**TASK OBJECTIVE**
Carry over every entry exactly as written, though not the pictures it contains.

**SUPPLIED MATERIAL**
==========
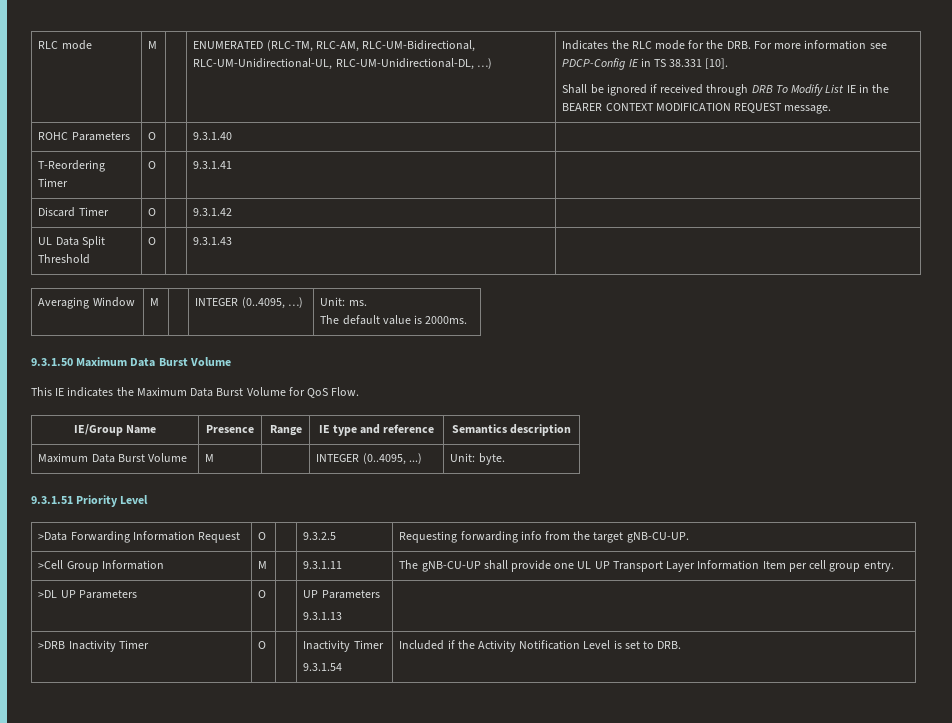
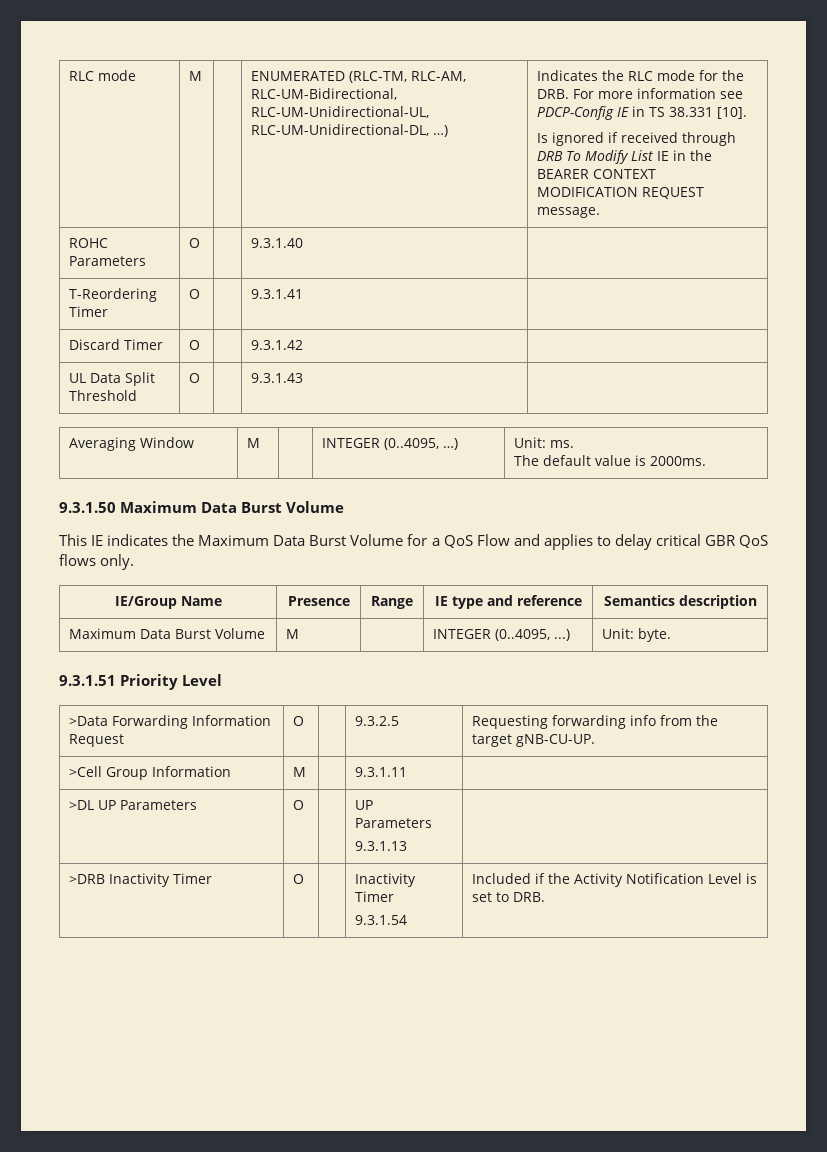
- Shall be ignored if received through DRB To Modify List IE in the BEARER CONTEXT MODIFICATION REQUEST message.
+ Is ignored if received through DRB To Modify List IE in the BEARER CONTEXT MODIFICATION REQUEST message.
- This IE indicates the Maximum Data Burst Volume for QoS Flow.
+ This IE indicates the Maximum Data Burst Volume for a QoS Flow and applies to delay critical GBR QoS flows only.
- >Cell Group Information | M | | 9.3.1.11 | The gNB-CU-UP shall provide one UL UP Transport Layer Information Item per cell group entry.
+ >Cell Group Information | M | | 9.3.1.11 |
==========
**TASK RESULT**
- Shall be ignored if received through DRB To Modify List IE in the BEARER CONTEXT MODIFICATION REQUEST message.
+ Is ignored if received through DRB To Modify List IE in the BEARER CONTEXT MODIFICATION REQUEST message.
- This IE indicates the Maximum Data Burst Volume for QoS Flow.
+ This IE indicates the Maximum Data Burst Volume for a QoS Flow and applies to delay critical GBR QoS flows only.
- >Cell Group Information | M | | 9.3.1.11 | The gNB-CU-UP shall provide one UL UP Transport Layer Information Item per cell group entry.
+ >Cell Group Information | M | | 9.3.1.11 |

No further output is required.